Fines and penalties levied by the government (like traffic fines, pollution penalties, or late fees for GSTR-3B filings) are specifically exempt from GST. The government is performing a sovereign function, not a commercial service, when it penalizes a citizen or a business.

Claiming ITC on Penalties Paid

If your business pays a penalty to a vendor (e.g., a "Cancellation Fee" to a hotel) and they charge you 18% GST:

  • Can you claim ITC? Yes, provided the penalty is paid in the furtherance of business.
  • The Condition: You must have a valid Tax Invoice from the vendor showing the GST amount.
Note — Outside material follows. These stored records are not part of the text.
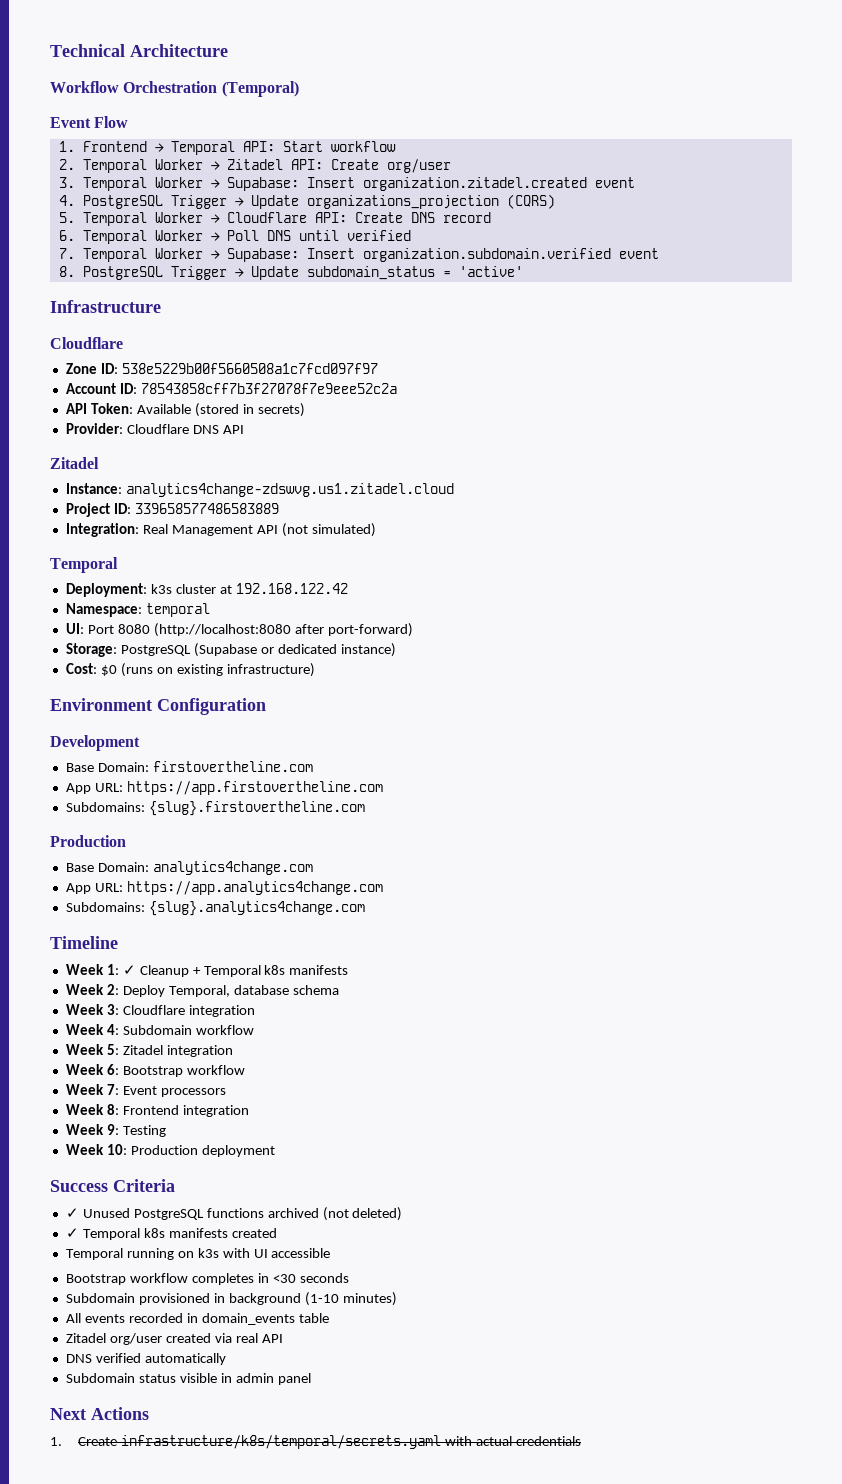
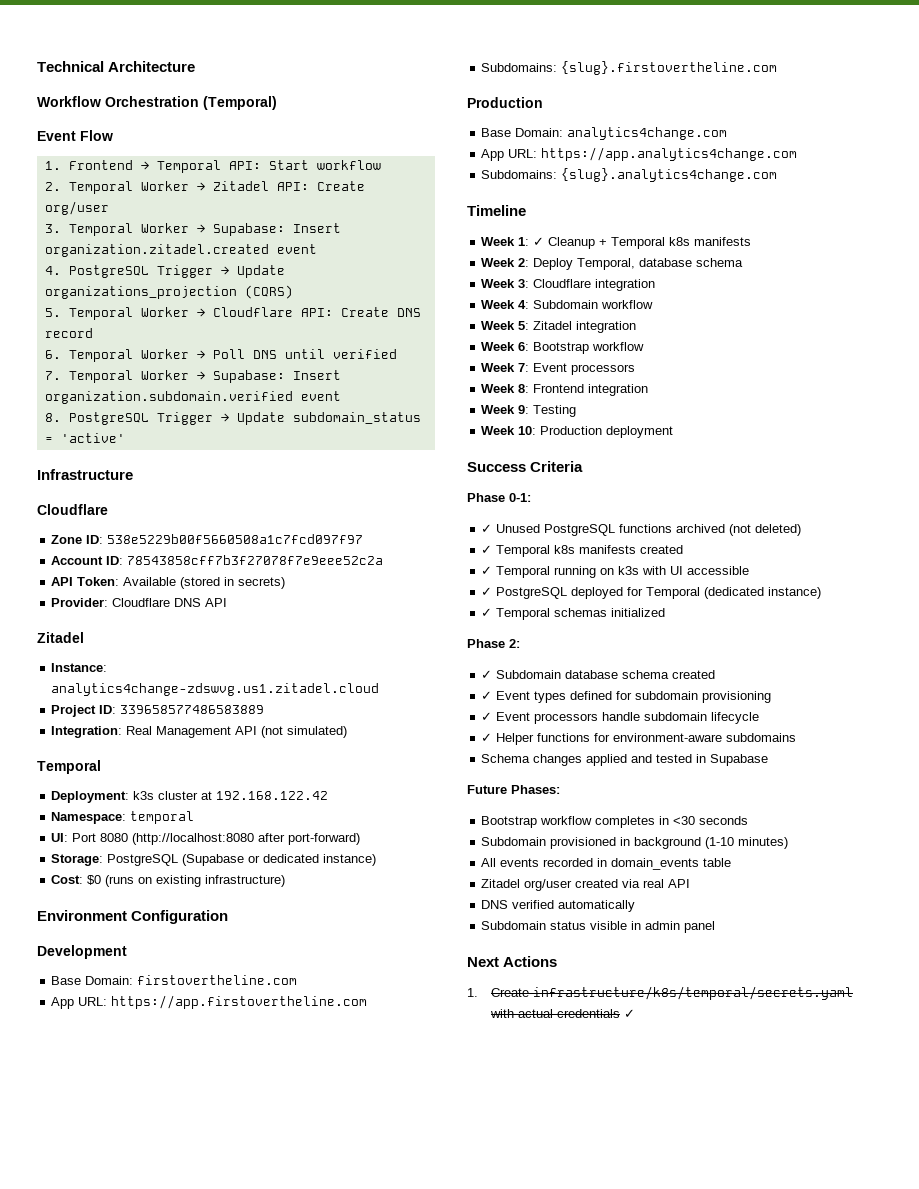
+ Phase 0-1:
- Temporal running on k3s with UI accessible
+ ✓ Temporal running on k3s with UI accessible
+ ✓ PostgreSQL deployed for Temporal (dedicated instance)
+ ✓ Temporal schemas initialized
+ Phase 2:
+ ✓ Subdomain database schema created
+ ✓ Event types defined for subdomain provisioning
+ ✓ Event processors handle subdomain lifecycle
+ ✓ Helper functions for environment-aware subdomains
+ Schema changes applied and tested in Supabase
+ Future Phases:
- 1. Create infrastructure/k8s/temporal/secrets.yaml with actual credentials
+ 1. Create infrastructure/k8s/temporal/secrets.yaml with actual credentials ✓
Common Mistakes in Accounting for Penalties

  1. Self-Invoicing GST on Damage Receipts: Many paranoid accountants still issue a tax invoice and pay GST whenever they recover damages from a builder or contractor. This is an unnecessary cost that cannot be recovered.
  2. Missing GST on Cancellation Charges: A travel agency collecting a ₹500 "Service Charge" for a cancelled ticket but not charging GST on that fee. Since this is an intentional fee for an optional service, it is highly taxable.
  3. Wrongly Categorizing Interest as Penalty: If a customer pays late and you charge "18% Interest," that interest is taxable as part of the Valuation of Supply. If you call it a "Penalty/Damage," it might be non-taxable. The wording in your contract is legally supreme.

Conclusion

The 2026 landscape for GST on liquidated damages is a win for common sense. By aligning the tax law with the Indian Contract Act, the government has ensured that "recovering a loss" is not treated as "generating income." For businesses, the action item is clear: review your standard purchase orders and service agreements to ensure that penalties are described as "compensation for breach" rather than "fees for tolerating delay." This simple drafting change can save you 18% on every penalty recovered.